On Sat, Apr 15, 2017 at 6:16 PM, Howard Chu <hyc@symas.com> wrote:
Patrick Hawley wrote:


I've been puzzled by lmdb's free list use. In some experiments, I've
been seeing that it sometimes grabs pages from the end instead of
using free list pages. This means that the number of pages used
tends to grow until it uses them all. I've tried increasing the map size
(to even quite a large value), and ensuring that write transactions are
not held open long but that doesn't seem to help.

Length of write transactions is irrelevant. Nothing in the LMDB documentation talks about length of write transactions; perhaps you need to reread the docs.

The issue is keeping a lot of read transactions open when writes are in progress.




Thanks for the comment.  

I should have added that I'm not using any long-running read transactions;
all read transactions are shortlived. I've observed this effect to occur under
heavy load (many read transactions opened and closed during writes),
and during light load (few read transactions opened and closed during writes).
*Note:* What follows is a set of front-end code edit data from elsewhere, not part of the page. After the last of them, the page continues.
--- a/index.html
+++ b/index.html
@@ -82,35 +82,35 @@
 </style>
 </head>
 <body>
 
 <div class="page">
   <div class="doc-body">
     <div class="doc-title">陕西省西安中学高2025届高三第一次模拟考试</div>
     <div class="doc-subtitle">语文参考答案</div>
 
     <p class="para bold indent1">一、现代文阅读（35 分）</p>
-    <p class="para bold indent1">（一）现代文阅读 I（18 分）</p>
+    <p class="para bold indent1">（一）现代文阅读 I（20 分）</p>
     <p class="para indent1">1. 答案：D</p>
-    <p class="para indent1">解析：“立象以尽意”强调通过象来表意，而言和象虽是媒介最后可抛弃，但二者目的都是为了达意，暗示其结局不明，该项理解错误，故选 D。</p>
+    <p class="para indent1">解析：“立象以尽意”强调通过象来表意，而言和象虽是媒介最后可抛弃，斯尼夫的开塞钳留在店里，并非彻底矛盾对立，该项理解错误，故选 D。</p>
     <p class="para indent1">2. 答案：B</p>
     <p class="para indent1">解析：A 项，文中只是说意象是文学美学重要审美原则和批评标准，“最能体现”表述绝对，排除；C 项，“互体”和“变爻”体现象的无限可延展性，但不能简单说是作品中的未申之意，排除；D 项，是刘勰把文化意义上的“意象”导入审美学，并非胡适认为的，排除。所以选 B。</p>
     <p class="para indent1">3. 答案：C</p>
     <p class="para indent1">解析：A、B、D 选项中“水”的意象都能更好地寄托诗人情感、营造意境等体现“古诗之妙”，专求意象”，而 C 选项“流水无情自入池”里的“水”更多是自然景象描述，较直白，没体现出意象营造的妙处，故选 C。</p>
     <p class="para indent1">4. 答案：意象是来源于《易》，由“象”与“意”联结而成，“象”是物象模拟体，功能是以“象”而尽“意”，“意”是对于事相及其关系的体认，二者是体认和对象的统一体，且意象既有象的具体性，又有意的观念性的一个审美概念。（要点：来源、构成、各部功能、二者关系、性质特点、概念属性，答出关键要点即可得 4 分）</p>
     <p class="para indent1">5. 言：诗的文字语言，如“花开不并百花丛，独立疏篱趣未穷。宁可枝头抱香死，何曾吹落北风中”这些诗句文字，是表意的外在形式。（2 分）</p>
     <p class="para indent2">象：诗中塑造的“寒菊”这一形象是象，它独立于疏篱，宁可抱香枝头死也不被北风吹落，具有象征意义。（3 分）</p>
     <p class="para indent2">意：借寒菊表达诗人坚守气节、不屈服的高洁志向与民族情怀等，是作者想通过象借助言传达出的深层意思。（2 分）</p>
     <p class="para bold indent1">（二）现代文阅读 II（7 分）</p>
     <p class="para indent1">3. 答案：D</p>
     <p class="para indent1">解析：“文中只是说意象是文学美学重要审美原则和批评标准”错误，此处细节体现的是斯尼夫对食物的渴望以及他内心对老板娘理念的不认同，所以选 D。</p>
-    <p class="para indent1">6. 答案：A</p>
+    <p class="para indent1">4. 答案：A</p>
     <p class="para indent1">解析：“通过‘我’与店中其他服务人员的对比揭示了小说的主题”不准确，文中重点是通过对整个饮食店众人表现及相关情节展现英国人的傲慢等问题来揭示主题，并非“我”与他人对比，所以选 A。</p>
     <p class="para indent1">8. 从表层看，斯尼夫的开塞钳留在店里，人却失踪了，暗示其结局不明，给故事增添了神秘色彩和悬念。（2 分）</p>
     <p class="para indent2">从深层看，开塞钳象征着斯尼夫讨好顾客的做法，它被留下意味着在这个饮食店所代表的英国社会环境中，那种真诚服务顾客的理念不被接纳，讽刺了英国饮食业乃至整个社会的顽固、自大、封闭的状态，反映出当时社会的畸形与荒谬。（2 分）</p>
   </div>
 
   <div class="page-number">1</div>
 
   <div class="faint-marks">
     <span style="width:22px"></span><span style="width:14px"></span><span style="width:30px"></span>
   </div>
I did see in the docs that "While any reader exists, writers cannot reuse space in the database file that has become unused in later versions. Due to this, continual use of long-lived read transactions may cause the database to grow without bound" as well as the comments in lmdb.h. But that situation does not seem
to apply to this case where read transactions are closed quickly after opening.

Perhaps it will help to add that the memory use effect is more pronounced if I drop 
one the subdatabases; and it is also more pronounced when the values are larger than page size, so requiring overflow pages.

Your reply seems to suggest that there is a problem when many read transactions are open-- whether or not each read transaction is short-lived.
If so, is there a limit to the number of read transaction that can be open
at one time before this problem occurs?

Regardless, do you have any suggestion to help diagnose/mitigate this problem?

I've turned on debugging and also looked at the traces, but haven't yet identified
a pattern that reveals an obvious mitigation strategy-- other than the
suboptimal strategy of dumping the whole database and refilling it from scratch.